No sé si estoy cometiendo el error de mi vida. Lo dudo. Creo que ese puede ubicarse hace más de 15 años, cuando -categóricamente- me creí capaz de hacer mi propio camino, sin haberme deshecho del que me fue implantado. Y no importa. Hoy sólo quiero pasto, frío, calor, simplicidad. Quiero no tener televisión. Quiero encontrarme lejos de todos. Y quiero acabar ese libro, ese guión, esa historia. La que sea.
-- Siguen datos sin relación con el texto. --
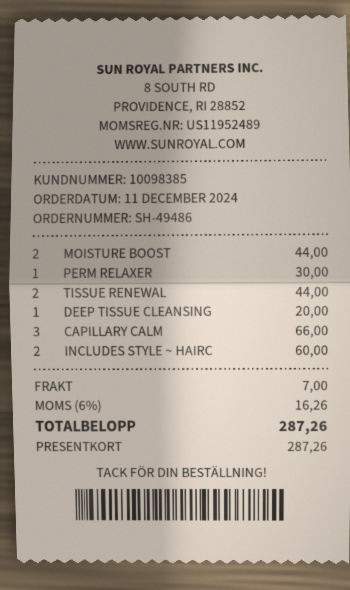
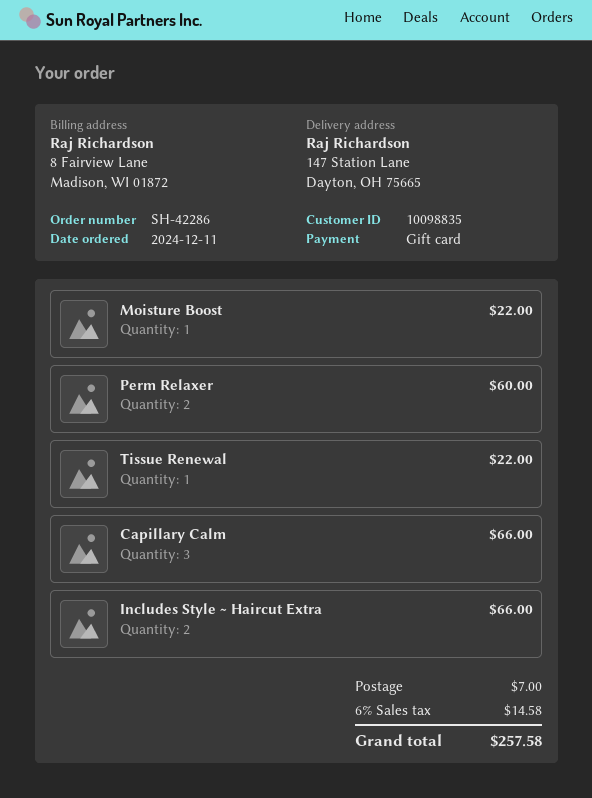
order number: SH-49486 -> SH-42286
customer number: 10098385 -> 10098835
MOISTURE BOOST: 2 for 44.00 -> 1 for 22.00
PERM RELAXER: 1 for 30.00 -> 2 for 60.00
TISSUE RENEWAL: 2 for 44.00 -> 1 for 22.00
DEEP TISSUE CLEANSING: 1 for 20.00 -> none
INCLUDES STYLE ~ HAIRC: 2 for 60.00 -> 2 for 66.00
tax: 6% = 16.26 -> 6% = 14.58
total: 287.26 -> 257.58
Antier me enteré que Elsa Cross escribió el poemario con el que llevo trabajando desde los 16 años. Le puso el mismo nombre y escogió el mismo tema. Tengo -claro- que ir a comprarlo. Le dieron el premio nacional de poesía. A esa idea. A la misma que tengo desde que me propuse hacer poesía. Elsa Cross. La ex-mujer de Juan Tovar. El traductor de Castaneda. El Harry Potter de mi generación (y varias anteriores).

No me importa si el Nadir ya fue publicado. El Nadir no es una persona. Se escribe con minúscula: nadir. Es el punto más alto de la noche. En donde no hay atisbos del día. En donde las brujas solían bailar, y donde la muerte sirve su ensalada. Qué va. Seguro hay otros nombres para eso. Porque de nombres está hecho el hartazgo. Ay, los putos nombres.

Nos creemos tanto por el simple hecho de poder nombrar.

Uno quisiera entender la vida sin lenguaje. Pero es imposible. Y así se explica el fanatismo de todos los malditos locos del mundo. Tienen demasiadas sílabas. Demasiadas palabras. Demasiadas ideas.

Es entonces cuando uno abraza a Fulcanelli. Y sus últimas letras. Y entiende el valor de -finalmente- callar.